[Code change snippets]
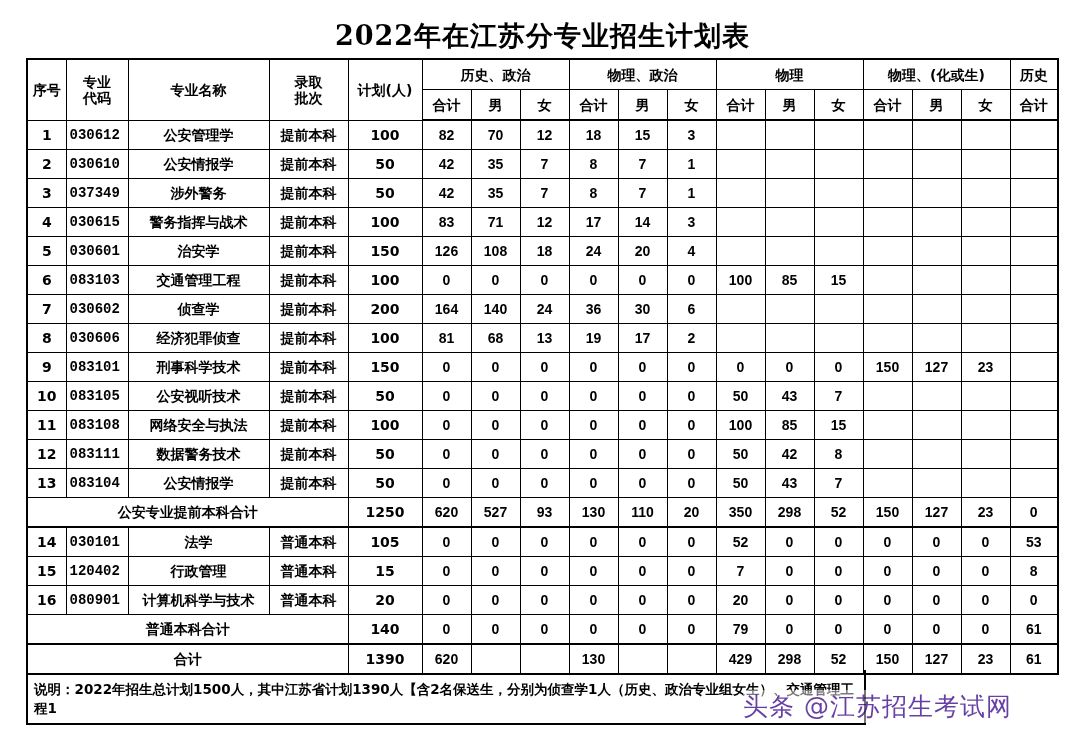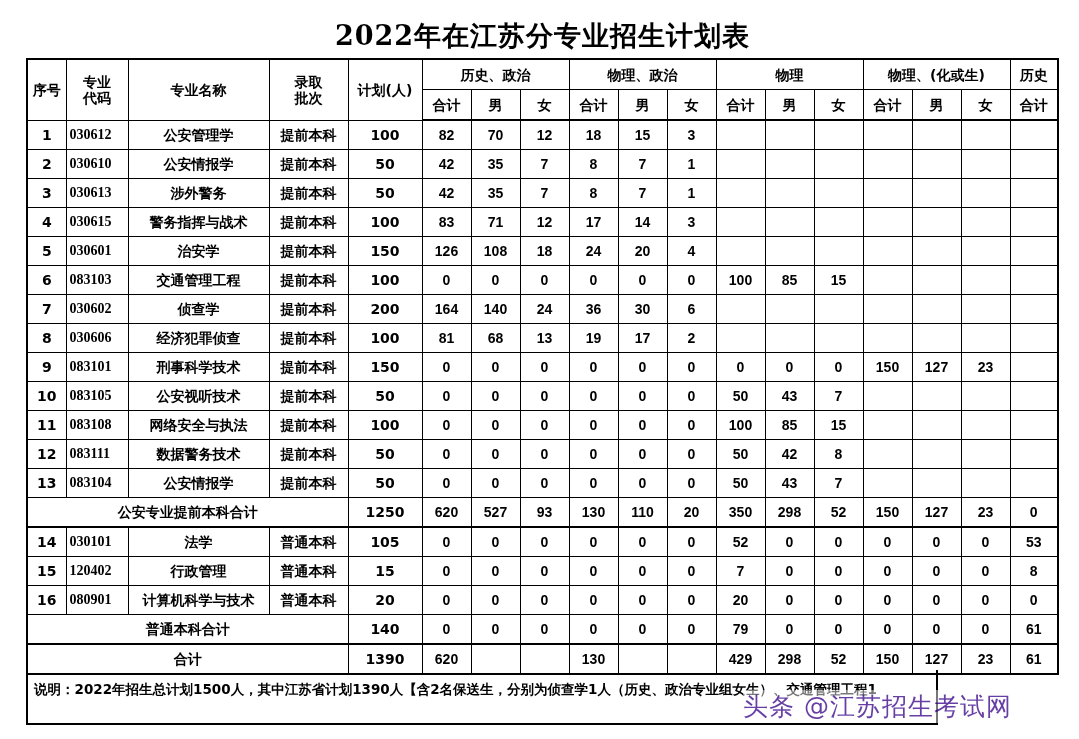--- a/index.html
+++ b/index.html
@@ -7,24 +7,24 @@
          font-family:"DejaVu Sans","Liberation Sans",sans-serif; color:#000; }
   .title { position:absolute; left:0; top:18px; width:1085px; text-align:center;
            font-family:"DejaVu Serif","Liberation Serif",serif; font-weight:bold;
            font-size:27px; letter-spacing:1px; }
   table.plan { position:absolute; left:26px; top:58px; border-collapse:collapse;
                border:2.5px solid #000; table-layout:fixed; }
   table.plan td { border:1px solid #000; text-align:center; vertical-align:middle;
                   font-weight:bold; font-size:14px; padding:0; height:28px;
                   white-space:nowrap; overflow:hidden; line-height:16px; }
   table.plan td.hdr { font-size:14px; height:29px; }
-  table.plan td.code { text-align:left; padding-left:3px; font-family:Liberation Serif, serif; font-size:14px; }
+  table.plan td.code { text-align:left; padding-left:3px; font-family:Liberation Mono, monospace; font-size:14px; }
   table.plan td.num { font-family:"Liberation Sans Narrow","Liberation Sans",sans-serif; font-size:14px; }
   tr.thick-bottom td { border-bottom:2.5px solid #000; }
-  .note { position:absolute; left:26px; top:670px; width:912px; height:55px;
+  .note { position:absolute; left:26px; top:670px; width:840px; height:55px;
           border:2.5px solid #000; border-top:none; box-sizing:border-box;
           padding:10px 6px 0 6px; font-weight:bold; font-size:13.5px; line-height:19px; }
   .watermark { position:absolute; left:743px; top:690px; font-size:25px; color:#4c1d95;
                font-family:"DejaVu Sans",sans-serif; opacity:0.85; letter-spacing:1px;
                background:rgba(255,255,255,0.55); }
 </style>
 </head>
 <body>
 
 <div class="title">2022年在江苏分专业招生计划表</div>
@@ -121,21 +121,21 @@
         <td class="num"></td>
         <td class="num"></td>
         <td class="num"></td>
         <td class="num"></td>
         <td class="num"></td>
         <td class="num"></td>
         <td class="num"></td>
       </tr>
       <tr>
         <td>3</td>
-        <td class="code">030613</td>
+        <td class="code">037349</td>
         <td>涉外警务</td>
         <td>提前本科</td>
         <td>50</td>
         <td class="num">42</td>
         <td class="num">35</td>
         <td class="num">7</td>
         <td class="num">8</td>
         <td class="num">7</td>
         <td class="num">1</td>
         <td class="num"></td>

WHAT THE TASK REQUIRES
The copy you produce must match the entries above exactly, except that it has no pictures.

RESPONSE TO THE EXERCISE
--- a/index.html
+++ b/index.html
@@ -7,24 +7,24 @@
          font-family:"DejaVu Sans","Liberation Sans",sans-serif; color:#000; }
   .title { position:absolute; left:0; top:18px; width:1085px; text-align:center;
            font-family:"DejaVu Serif","Liberation Serif",serif; font-weight:bold;
            font-size:27px; letter-spacing:1px; }
   table.plan { position:absolute; left:26px; top:58px; border-collapse:collapse;
                border:2.5px solid #000; table-layout:fixed; }
   table.plan td { border:1px solid #000; text-align:center; vertical-align:middle;
                   font-weight:bold; font-size:14px; padding:0; height:28px;
                   white-space:nowrap; overflow:hidden; line-height:16px; }
   table.plan td.hdr { font-size:14px; height:29px; }
-  table.plan td.code { text-align:left; padding-left:3px; font-family:Liberation Serif, serif; font-size:14px; }
+  table.plan td.code { text-align:left; padding-left:3px; font-family:Liberation Mono, monospace; font-size:14px; }
   table.plan td.num { font-family:"Liberation Sans Narrow","Liberation Sans",sans-serif; font-size:14px; }
   tr.thick-bottom td { border-bottom:2.5px solid #000; }
-  .note { position:absolute; left:26px; top:670px; width:912px; height:55px;
+  .note { position:absolute; left:26px; top:670px; width:840px; height:55px;
           border:2.5px solid #000; border-top:none; box-sizing:border-box;
           padding:10px 6px 0 6px; font-weight:bold; font-size:13.5px; line-height:19px; }
   .watermark { position:absolute; left:743px; top:690px; font-size:25px; color:#4c1d95;
                font-family:"DejaVu Sans",sans-serif; opacity:0.85; letter-spacing:1px;
                background:rgba(255,255,255,0.55); }
 </style>
 </head>
 <body>
 
 <div class="title">2022年在江苏分专业招生计划表</div>
@@ -121,21 +121,21 @@
         <td class="num"></td>
         <td class="num"></td>
         <td class="num"></td>
         <td class="num"></td>
         <td class="num"></td>
         <td class="num"></td>
         <td class="num"></td>
       </tr>
       <tr>
         <td>3</td>
-        <td class="code">030613</td>
+        <td class="code">037349</td>
         <td>涉外警务</td>
         <td>提前本科</td>
         <td>50</td>
         <td class="num">42</td>
         <td class="num">35</td>
         <td class="num">7</td>
         <td class="num">8</td>
         <td class="num">7</td>
         <td class="num">1</td>
         <td class="num"></td>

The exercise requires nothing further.